EXERCISE REQUIREMENTS –
Across the data below, state how many lines hold "none", and reply with nothing but that number.

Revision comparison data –
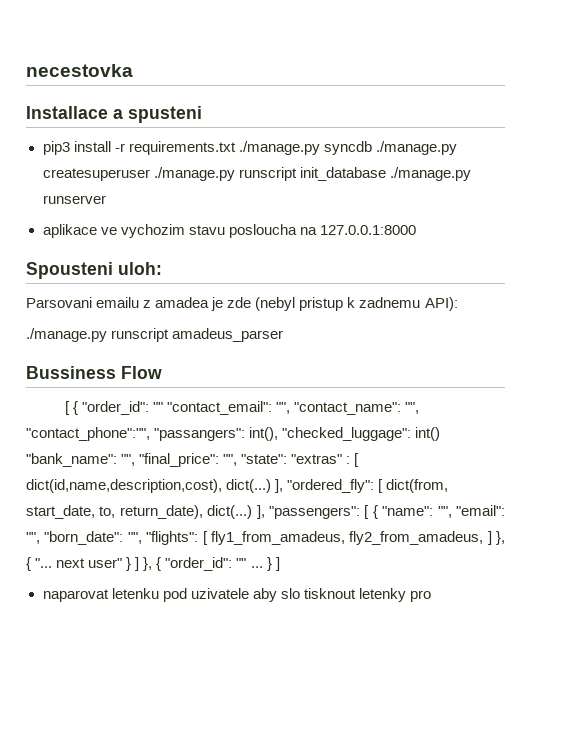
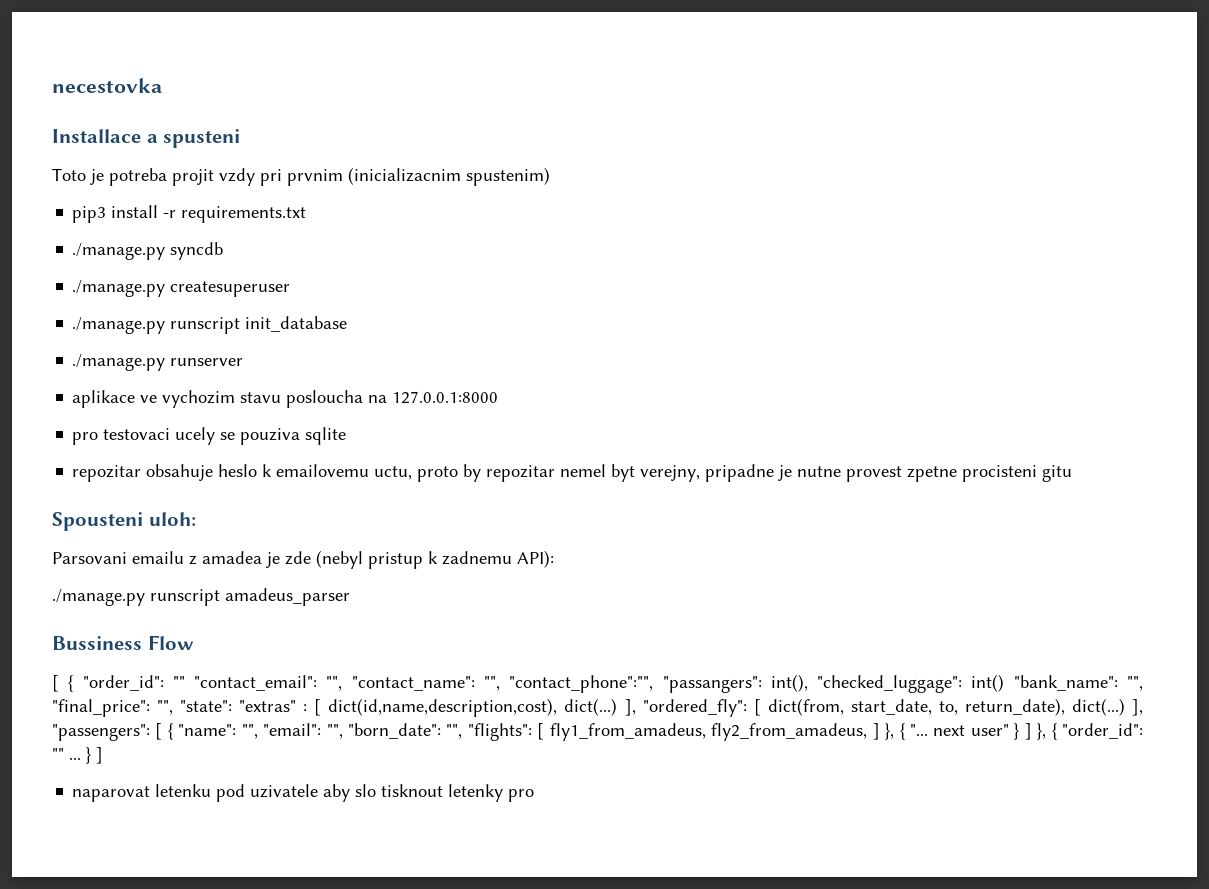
(202, 114) none -> [52,167,550,186] // Toto je potreba projit vzdy pri prvnim (inicializacnim spustenim)
(236, 148) none -> (307, 214) //
(372, 148) none -> (224, 251) //
(150, 174) none -> (291, 289) //
(386, 174) none -> (348, 324) //
(416, 230) none -> [72,427,347,445] [72,464,1073,482] // pro testovaci ucely se pouziva sqlite // repozitar obsahuje heslo k emailovemu uctu, proto by repozitar nemel byt verejny, pripadne je nutne provest zpetne procisteni gitu

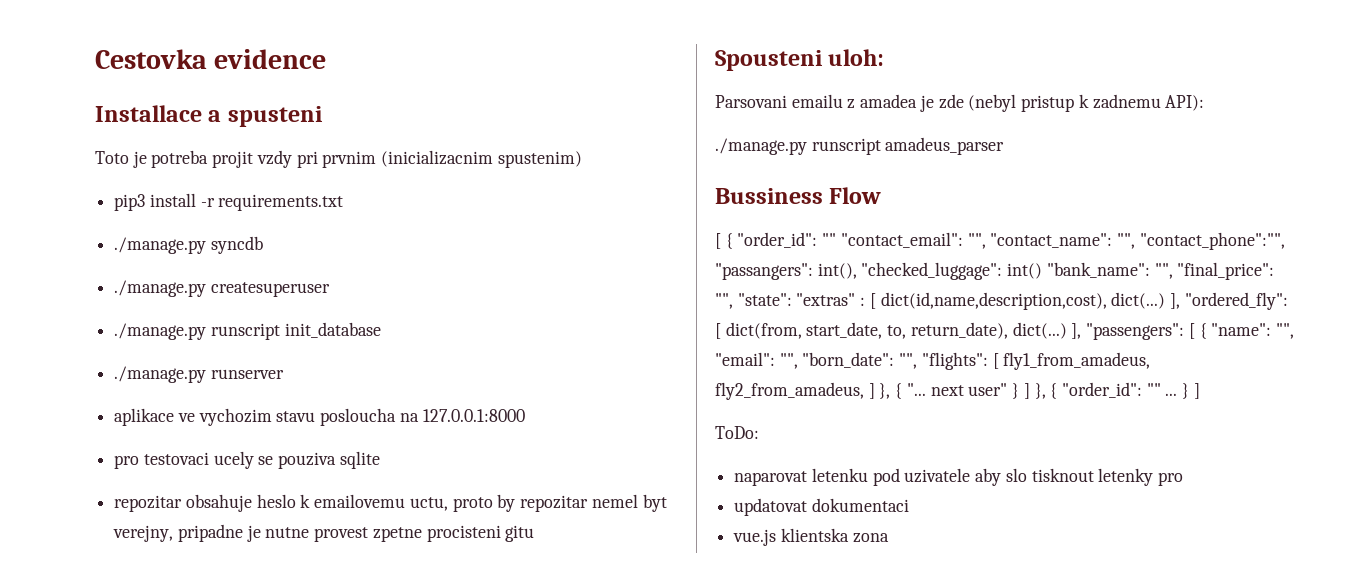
[52,78,162,93] necestovka -> [95,49,327,69] Cestovka evidence
(103, 755) none -> [715,426,759,439] // ToDo:
(535, 795) none -> [734,498,909,516] [733,528,889,546] // updatovat dokumentaci // vue.js klientska zona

RESPONSE TO THIS EXERCISE –
8